» **WHAT IS EXPECTED**: All records below must be written out exactly, with the pictures excluded.

» **ENTRIES SUPPLIED**:
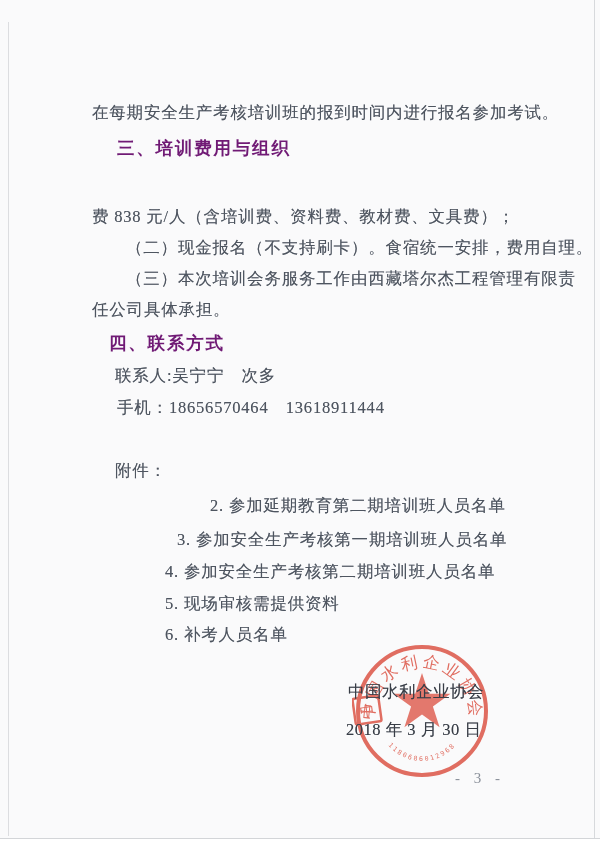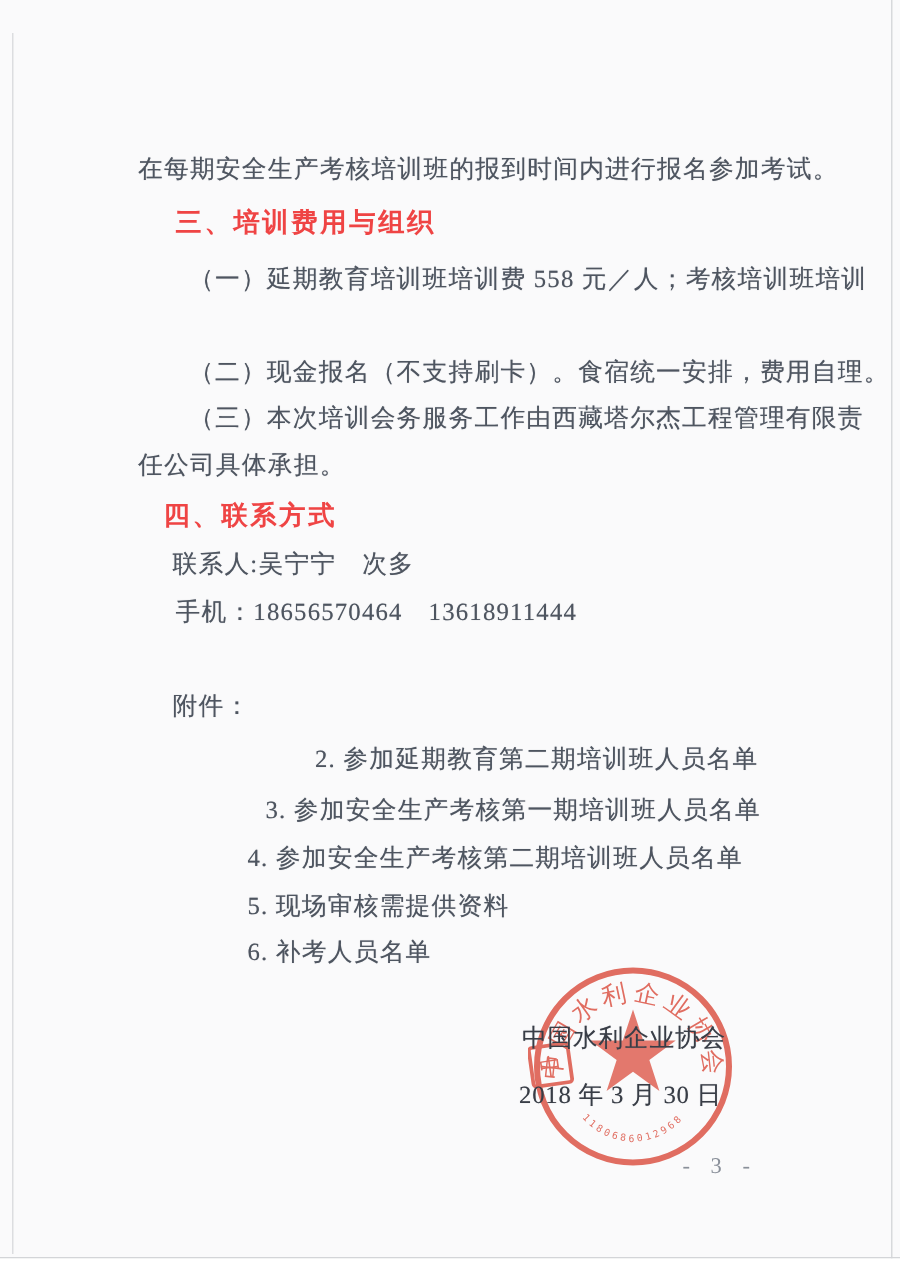--- a/index.html
+++ b/index.html
@@ -20,21 +20,21 @@
     position:absolute;
     font-size:16.5px;
     letter-spacing:0.8px;
     line-height:1;
     white-space:nowrap;
     text-shadow:0 0 0.5px rgba(78,85,96,0.55);
   }
   .heading {
     font-family:"Liberation Sans","DejaVu Sans",sans-serif;
     font-weight:bold;
-    color:#ef4444;
+    color:#701a75;
     font-size:17.5px;
     letter-spacing:1.8px;
     text-shadow:none;
   }
   .sig {
     color:#383d46;
     z-index:6;
   }
   .page-num {
     position:absolute;
@@ -60,21 +60,21 @@
 
   <div class="edge-left"></div>
   <div class="edge-right"></div>
   <div class="edge-bottom"></div>
   <div class="below-strip"></div>
 
   <div class="line" style="left:92px;  top:105px;">在每期安全生产考核培训班的报到时间内进行报名参加考试。</div>
 
   <div class="line heading" style="left:117px; top:140px;">三、培训费用与组织</div>
 
-  <div class="line" style="left:126px; top:178px;">（一）延期教育培训班培训费 558 元／人；考核培训班培训</div>
+  <div class="line" style="left:92px;  top:209px;">费 838 元/人（含培训费、资料费、教材费、文具费）；</div>
   <div class="line" style="left:126px; top:240px;">（二）现金报名（不支持刷卡）。食宿统一安排，费用自理。</div>
   <div class="line" style="left:126px; top:271px;">（三）本次培训会务服务工作由西藏塔尔杰工程管理有限责</div>
   <div class="line" style="left:92px;  top:302px;">任公司具体承担。</div>
 
   <div class="line heading" style="left:109px; top:335px;">四、联系方式</div>
 
   <div class="line" style="left:115px; top:368px;">联系人:吴宁宁　次多</div>
   <div class="line" style="left:117px; top:400px;">手机：18656570464　13618911444</div>
 
   <div class="line" style="left:115px; top:463px;">附件：</div>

» **TASK SOLUTION**:
--- a/index.html
+++ b/index.html
@@ -20,21 +20,21 @@
     position:absolute;
     font-size:16.5px;
     letter-spacing:0.8px;
     line-height:1;
     white-space:nowrap;
     text-shadow:0 0 0.5px rgba(78,85,96,0.55);
   }
   .heading {
     font-family:"Liberation Sans","DejaVu Sans",sans-serif;
     font-weight:bold;
-    color:#ef4444;
+    color:#701a75;
     font-size:17.5px;
     letter-spacing:1.8px;
     text-shadow:none;
   }
   .sig {
     color:#383d46;
     z-index:6;
   }
   .page-num {
     position:absolute;
@@ -60,21 +60,21 @@
 
   <div class="edge-left"></div>
   <div class="edge-right"></div>
   <div class="edge-bottom"></div>
   <div class="below-strip"></div>
 
   <div class="line" style="left:92px;  top:105px;">在每期安全生产考核培训班的报到时间内进行报名参加考试。</div>
 
   <div class="line heading" style="left:117px; top:140px;">三、培训费用与组织</div>
 
-  <div class="line" style="left:126px; top:178px;">（一）延期教育培训班培训费 558 元／人；考核培训班培训</div>
+  <div class="line" style="left:92px;  top:209px;">费 838 元/人（含培训费、资料费、教材费、文具费）；</div>
   <div class="line" style="left:126px; top:240px;">（二）现金报名（不支持刷卡）。食宿统一安排，费用自理。</div>
   <div class="line" style="left:126px; top:271px;">（三）本次培训会务服务工作由西藏塔尔杰工程管理有限责</div>
   <div class="line" style="left:92px;  top:302px;">任公司具体承担。</div>
 
   <div class="line heading" style="left:109px; top:335px;">四、联系方式</div>
 
   <div class="line" style="left:115px; top:368px;">联系人:吴宁宁　次多</div>
   <div class="line" style="left:117px; top:400px;">手机：18656570464　13618911444</div>
 
   <div class="line" style="left:115px; top:463px;">附件：</div>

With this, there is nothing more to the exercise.